** Opening Supplied data block **
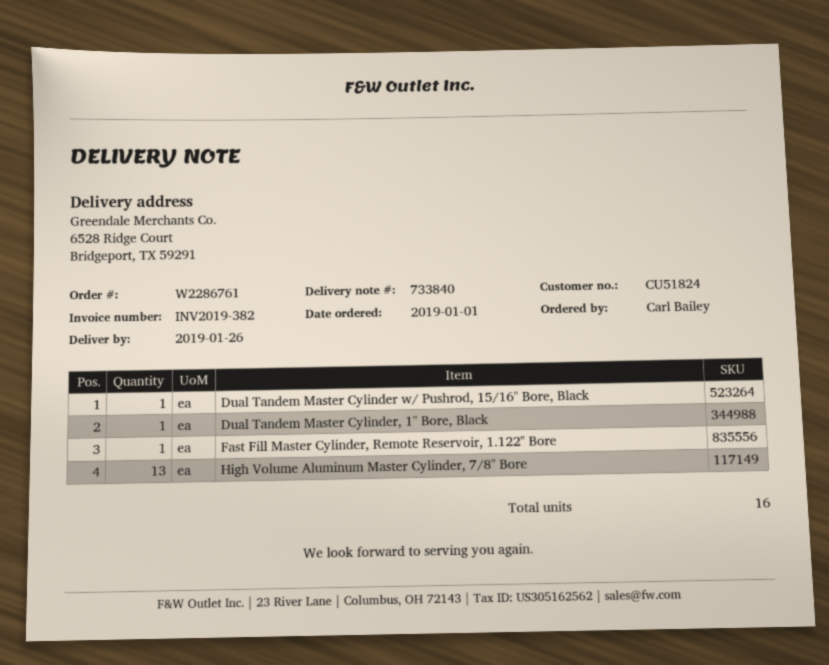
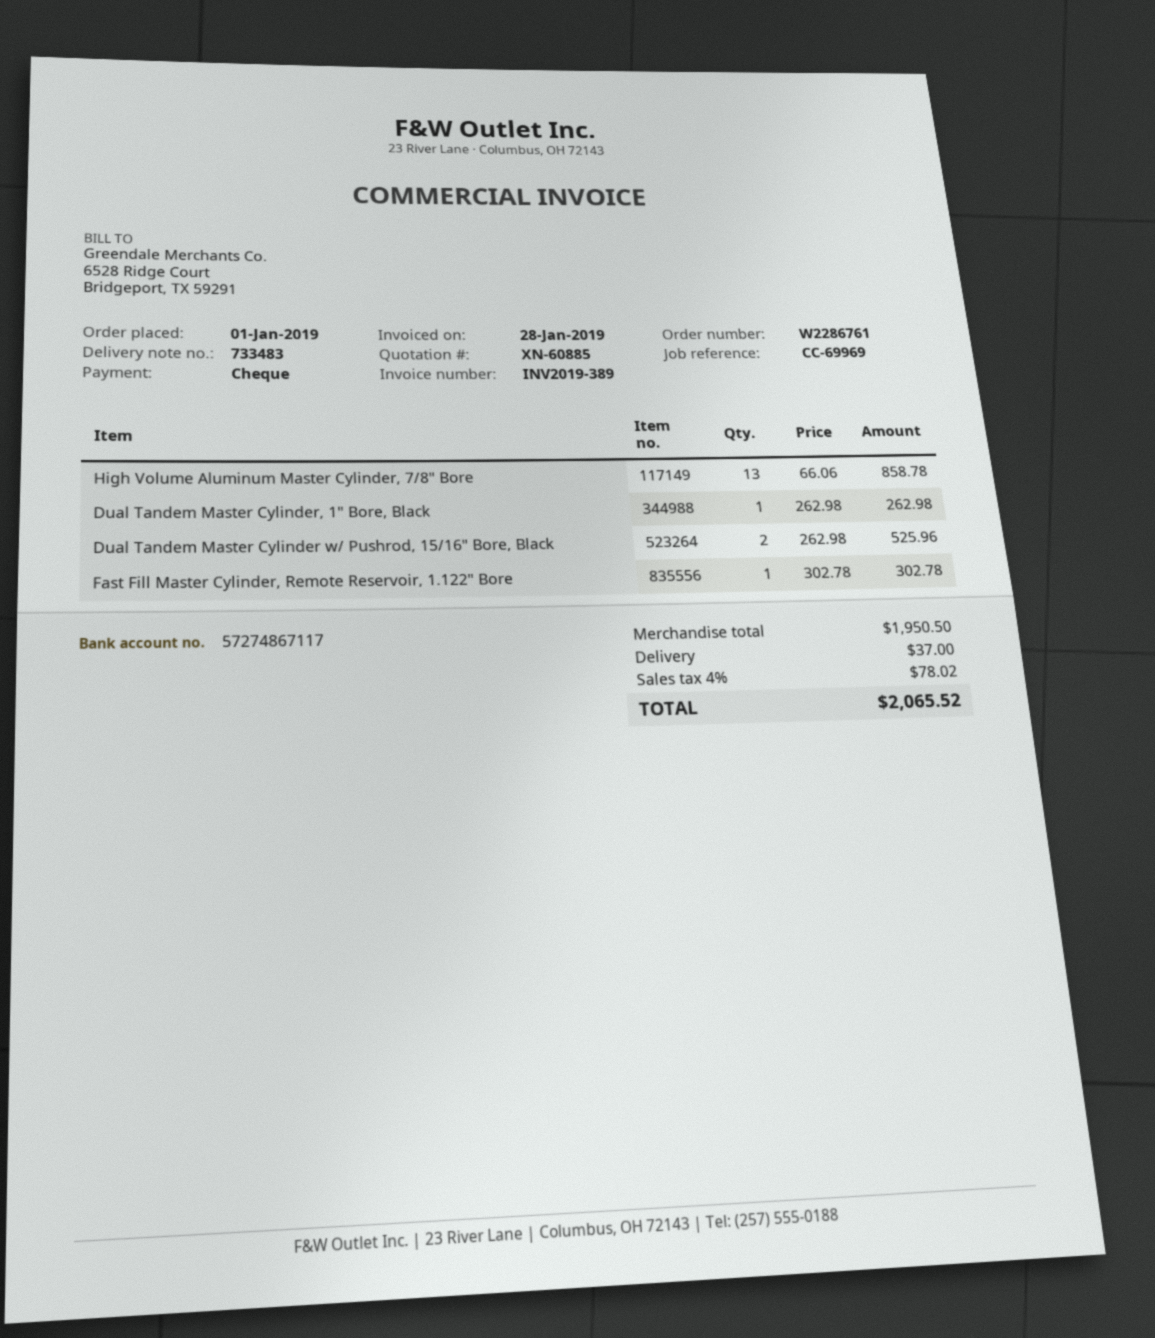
delivery note number: 733840 -> 733483
invoice number: INV2019-382 -> INV2019-389
Dual Tandem Master Cylinder w/ Pushrod, 15/16" Bore, Black: 1 -> 2

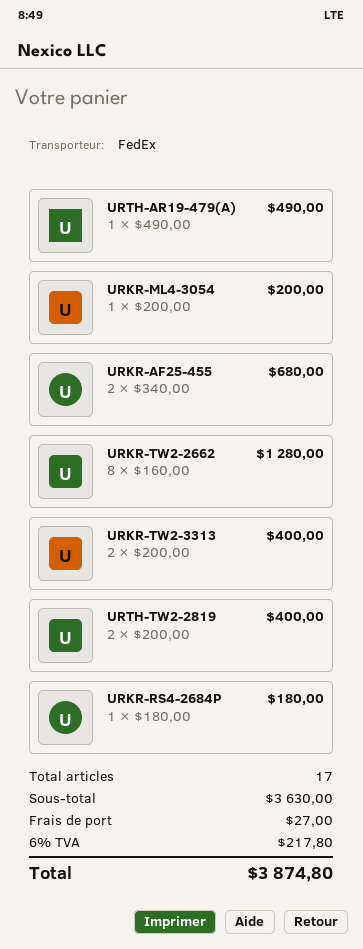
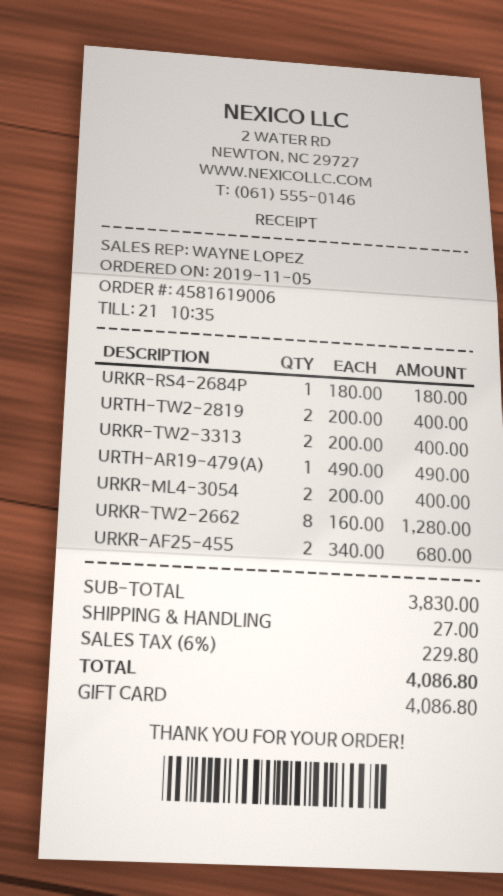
URKR-ML4-3054: 1 x 200.00 = 200.00 -> 2 x 200.00 = 400.00
subtotal: 3630.00 -> 3830.00
tax: 6% = 217.80 -> 6% = 229.80
total: 3874.80 -> 4086.80

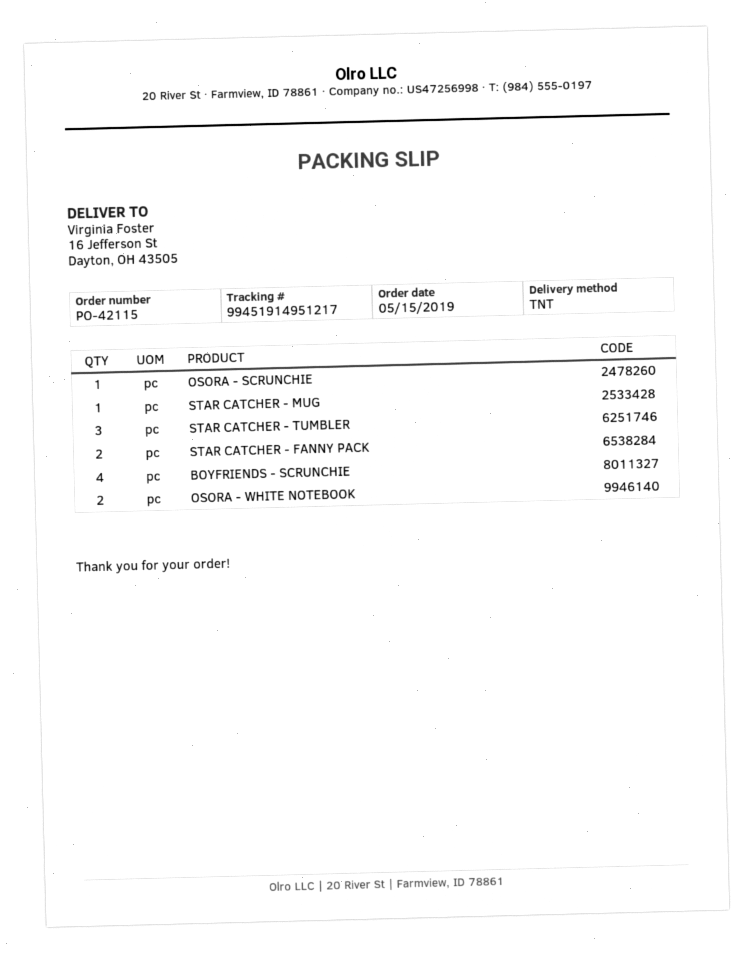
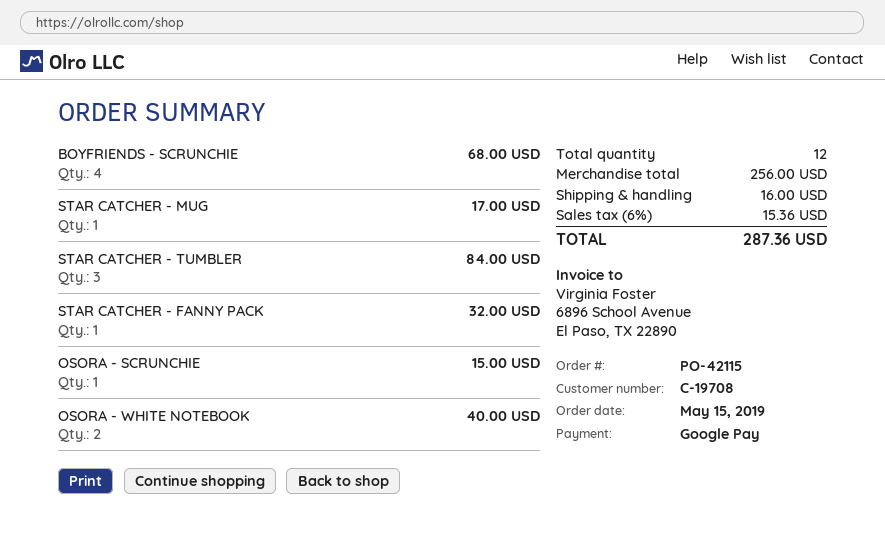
STAR CATCHER - FANNY PACK: 2 -> 1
** Closing Supplied data block **
» Your goal:
Output the data above without changes, apart from leaving out the pictures.

» Response to this exercise:
delivery note number: 733840 -> 733483
invoice number: INV2019-382 -> INV2019-389
Dual Tandem Master Cylinder w/ Pushrod, 15/16" Bore, Black: 1 -> 2

URKR-ML4-3054: 1 x 200.00 = 200.00 -> 2 x 200.00 = 400.00
subtotal: 3630.00 -> 3830.00
tax: 6% = 217.80 -> 6% = 229.80
total: 3874.80 -> 4086.80

STAR CATCHER - FANNY PACK: 2 -> 1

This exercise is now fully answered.